Designed to focus on the sub-group of patients in urgent need for better outcomes, the trial will identify potentially the best treatment for these patients.

The two-part trial will provide access to diagnostics and genetic profiling developed at the Institute of Cancer Research (ICR) in London through research partly funded by Myeloma UK.

The MUK nine A part of the trial will involve screening of 700 newly diagnosed patients at the ICR using genetic analysis of bone marrow samples, and those determined as high risk will be recruited for the MUK nine B part.

The Phase II MUK nine B will evaluate the effectiveness of a combination of bortezomib (Velcade), lenalidomide (Revlimid), daratumumab (Darzalex), dexamethasone and cyclophosphamide administered along with high-dose therapy and stem cell transplantation.

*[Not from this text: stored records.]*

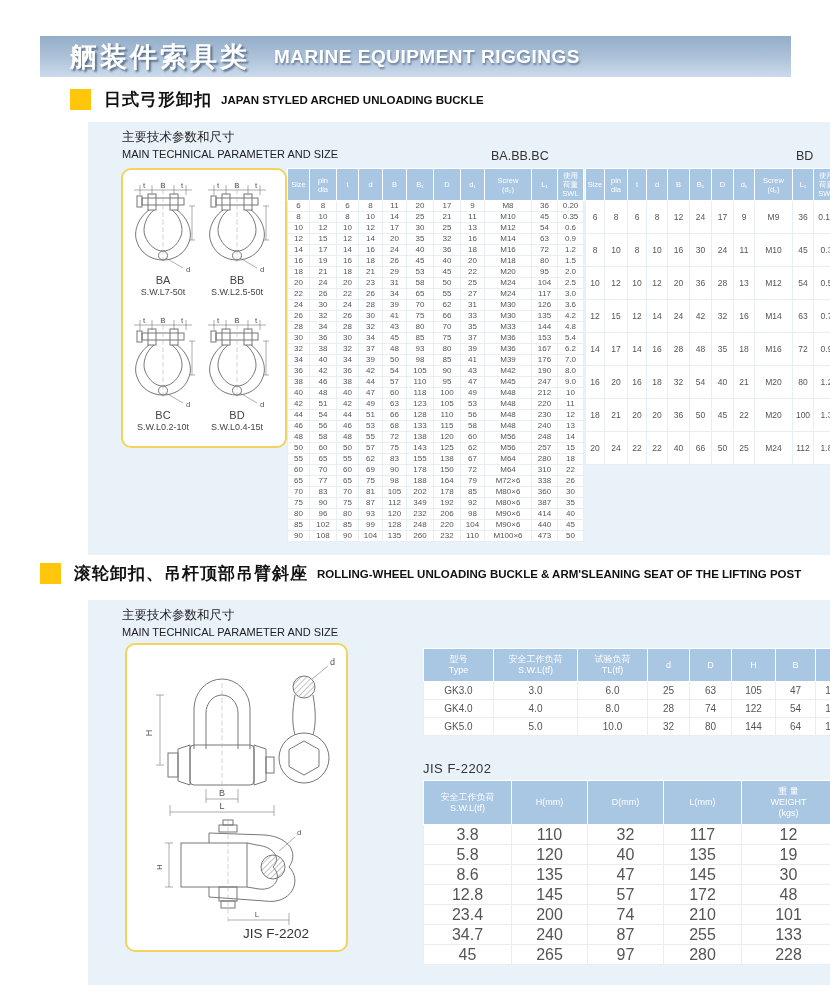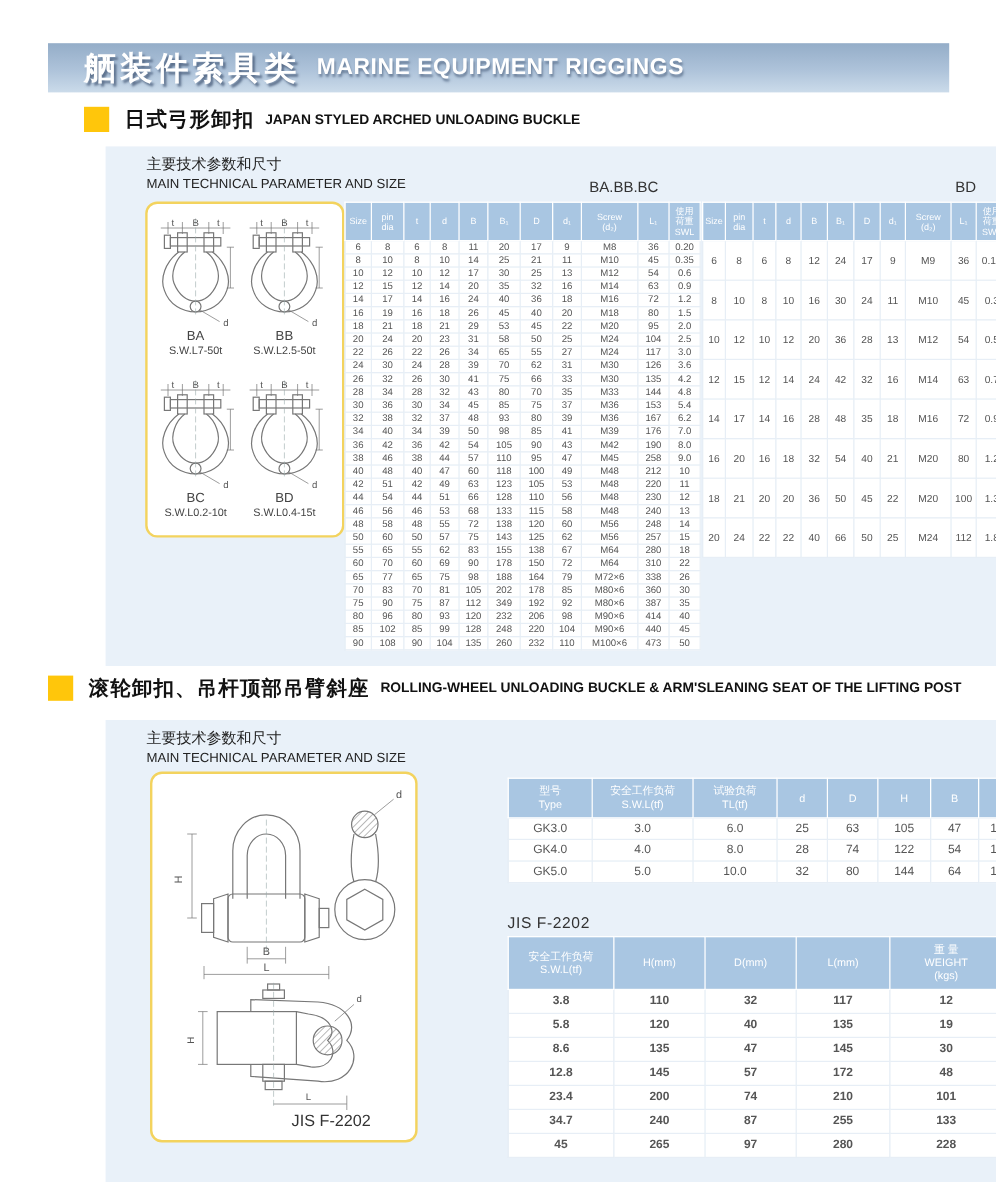--- a/index.html
+++ b/index.html
@@ -20,7 +20,7 @@
     letter-spacing:3px; text-shadow:2px 2px 2px rgba(70,90,120,.8);
   }
   .banner-en {
-    font-size:19px; font-weight:bold; color:#fff; margin-left:14px;
+    font-size:19px; font-weight:bold; color:#fff; margin-left:24px;
     letter-spacing:.5px; text-shadow:1px 2px 2px rgba(70,90,120,.65);
   }
 

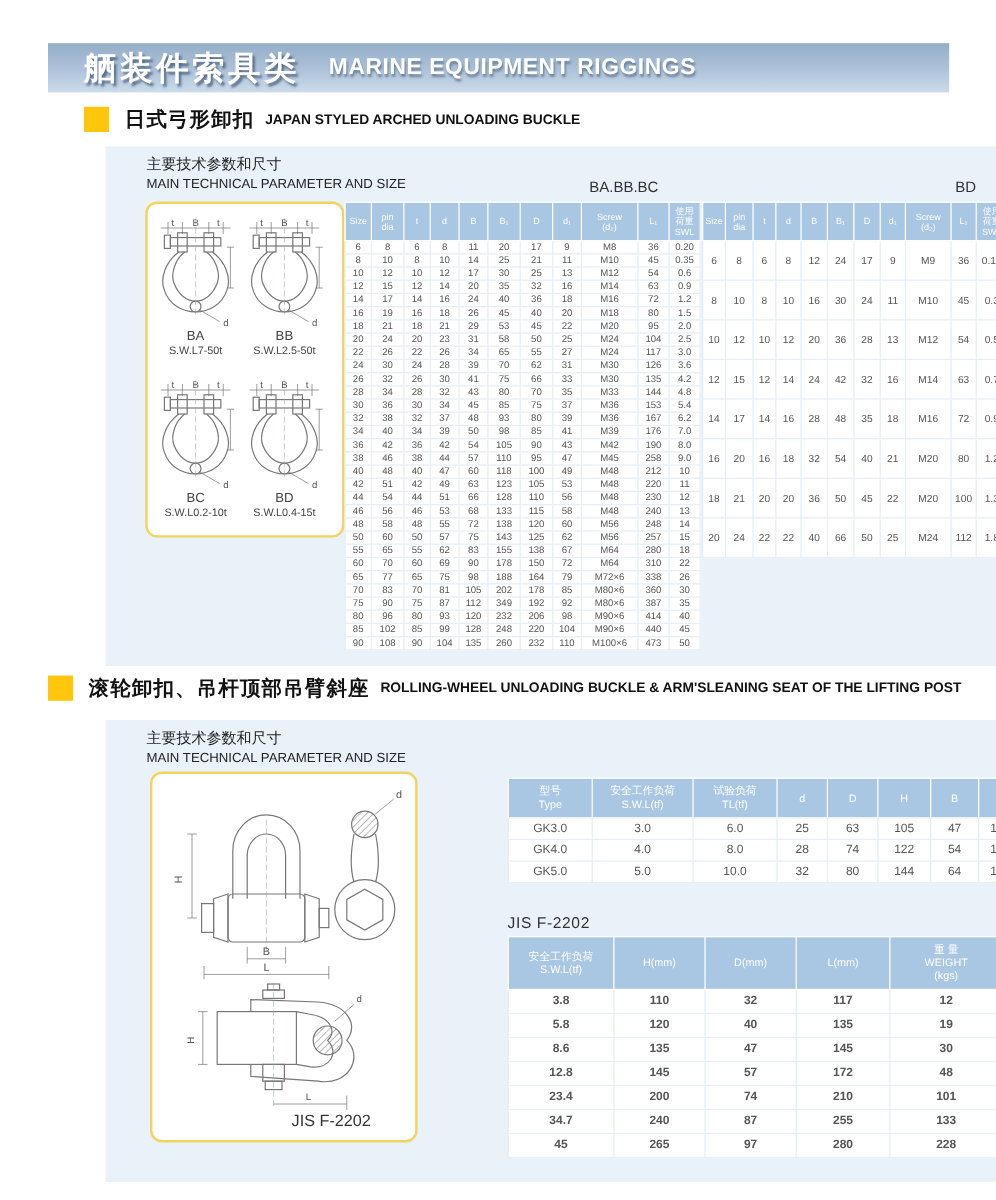--- a/index.html
+++ b/index.html
@@ -427,7 +427,7 @@
             <td>95</td>
             <td>47</td>
             <td>M45</td>
-            <td>258</td>
+            <td>247</td>
             <td>9.0</td>
           </tr>
           <tr>

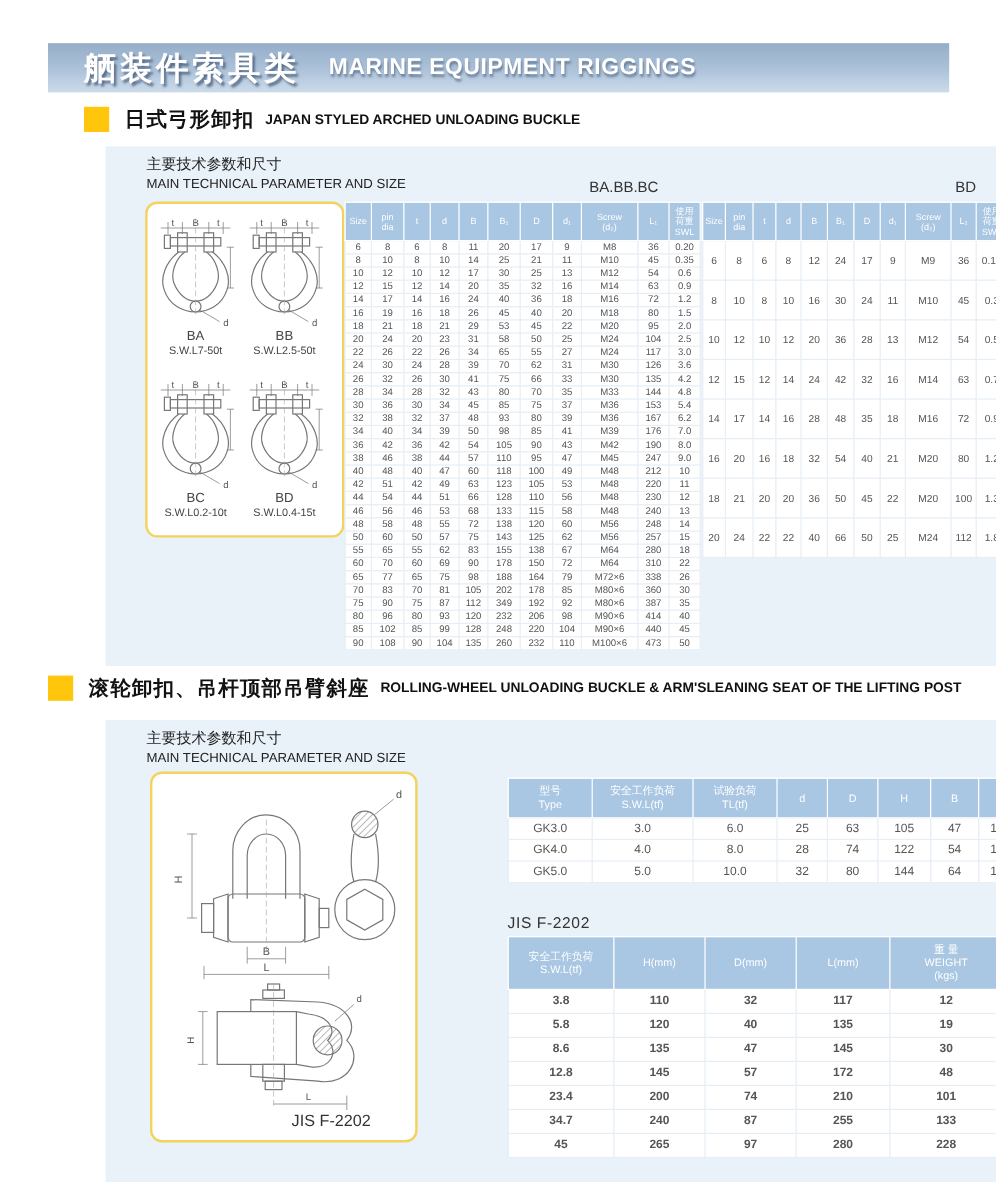--- a/index.html
+++ b/index.html
@@ -94,7 +94,7 @@
 
   #jt { left:335px; top:180px; width:412px; }
   #jt th { font-size:9px; line-height:11px; padding:5px 0; }
-  #jt td { font-size:10px; height:20px;font-weight:bold; }
+  #jt td { font-size:16px; height:20px; }
   #jt th:nth-child(1){width:88px} #jt th:nth-child(2){width:76px}
   #jt th:nth-child(3){width:76px} #jt th:nth-child(4){width:78px}
   #jt th:nth-child(5){width:94px}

Additionally, the trial will identify disease markers for myeloma to aid the development of stratified medicine for other sub-groups of the disease.

“The MUK nine trial will give patients access to innovative new treatments and state-of-the-art molecular testing.”

MUK nine chief investigator and ICR senior researcher Dr Martin Kaiser said: “The MUK nine trial will give patients access to innovative new treatments and state-of-the-art molecular testing.

“We hope it will transform myeloma treatment from a one-size fits all approach to a stratified approach driven by disease characteristics.”

The trial is being planned to be conducted at 30 Clinical Trial Network (CTN) centres across the country and will be co-ordinated and sponsored by the University of Leeds’ Clinical Trials Research unit.

Myeloma UK Research director Dr Simon Ridley said: “This trial is looking to the future – we are trying to gain more insight into which treatment combinations might work best in different groups of patients.

“The data this trial will generate can be used in the UK and beyond to support patient access to the most innovative and effective combination treatments.”